--- Problem statement ---
Locate every line in the records below that holds the word "margin" and return each one.

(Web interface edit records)

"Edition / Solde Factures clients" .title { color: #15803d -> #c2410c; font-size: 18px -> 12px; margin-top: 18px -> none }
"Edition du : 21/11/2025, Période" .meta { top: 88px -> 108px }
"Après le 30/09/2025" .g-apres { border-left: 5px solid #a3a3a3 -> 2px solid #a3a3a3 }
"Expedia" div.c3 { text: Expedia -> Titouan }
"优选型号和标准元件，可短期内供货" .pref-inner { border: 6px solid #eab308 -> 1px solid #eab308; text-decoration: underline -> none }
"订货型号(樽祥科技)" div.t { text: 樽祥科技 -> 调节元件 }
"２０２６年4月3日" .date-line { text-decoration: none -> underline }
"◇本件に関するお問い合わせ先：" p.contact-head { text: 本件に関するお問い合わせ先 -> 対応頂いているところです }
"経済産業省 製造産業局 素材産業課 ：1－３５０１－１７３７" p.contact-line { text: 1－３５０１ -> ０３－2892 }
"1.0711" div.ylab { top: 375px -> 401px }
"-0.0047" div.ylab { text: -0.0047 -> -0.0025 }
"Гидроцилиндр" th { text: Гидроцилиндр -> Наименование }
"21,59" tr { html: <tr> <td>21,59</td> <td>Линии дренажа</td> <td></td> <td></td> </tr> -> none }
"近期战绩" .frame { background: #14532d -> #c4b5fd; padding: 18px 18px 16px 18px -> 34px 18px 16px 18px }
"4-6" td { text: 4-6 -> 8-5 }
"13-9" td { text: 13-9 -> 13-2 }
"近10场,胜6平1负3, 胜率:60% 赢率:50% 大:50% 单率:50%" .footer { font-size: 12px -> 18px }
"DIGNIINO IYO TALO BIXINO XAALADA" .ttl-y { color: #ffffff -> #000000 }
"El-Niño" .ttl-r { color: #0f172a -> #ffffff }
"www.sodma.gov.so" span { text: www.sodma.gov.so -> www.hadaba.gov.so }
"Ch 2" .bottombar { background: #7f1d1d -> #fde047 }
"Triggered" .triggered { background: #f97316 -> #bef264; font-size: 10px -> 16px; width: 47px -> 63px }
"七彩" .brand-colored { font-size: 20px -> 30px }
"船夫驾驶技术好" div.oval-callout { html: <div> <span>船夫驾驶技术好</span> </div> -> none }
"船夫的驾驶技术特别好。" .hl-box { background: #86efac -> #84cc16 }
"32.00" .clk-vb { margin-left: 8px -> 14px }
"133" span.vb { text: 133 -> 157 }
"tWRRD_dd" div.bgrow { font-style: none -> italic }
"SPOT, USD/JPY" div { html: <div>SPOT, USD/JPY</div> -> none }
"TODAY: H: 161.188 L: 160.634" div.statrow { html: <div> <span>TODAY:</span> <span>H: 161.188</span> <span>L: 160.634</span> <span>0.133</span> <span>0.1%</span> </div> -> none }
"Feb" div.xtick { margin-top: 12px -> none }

--- Answer ---
"Edition / Solde Factures clients" .title { color: #15803d -> #c2410c; font-size: 18px -> 12px; margin-top: 18px -> none }
"32.00" .clk-vb { margin-left: 8px -> 14px }
"Feb" div.xtick { margin-top: 12px -> none }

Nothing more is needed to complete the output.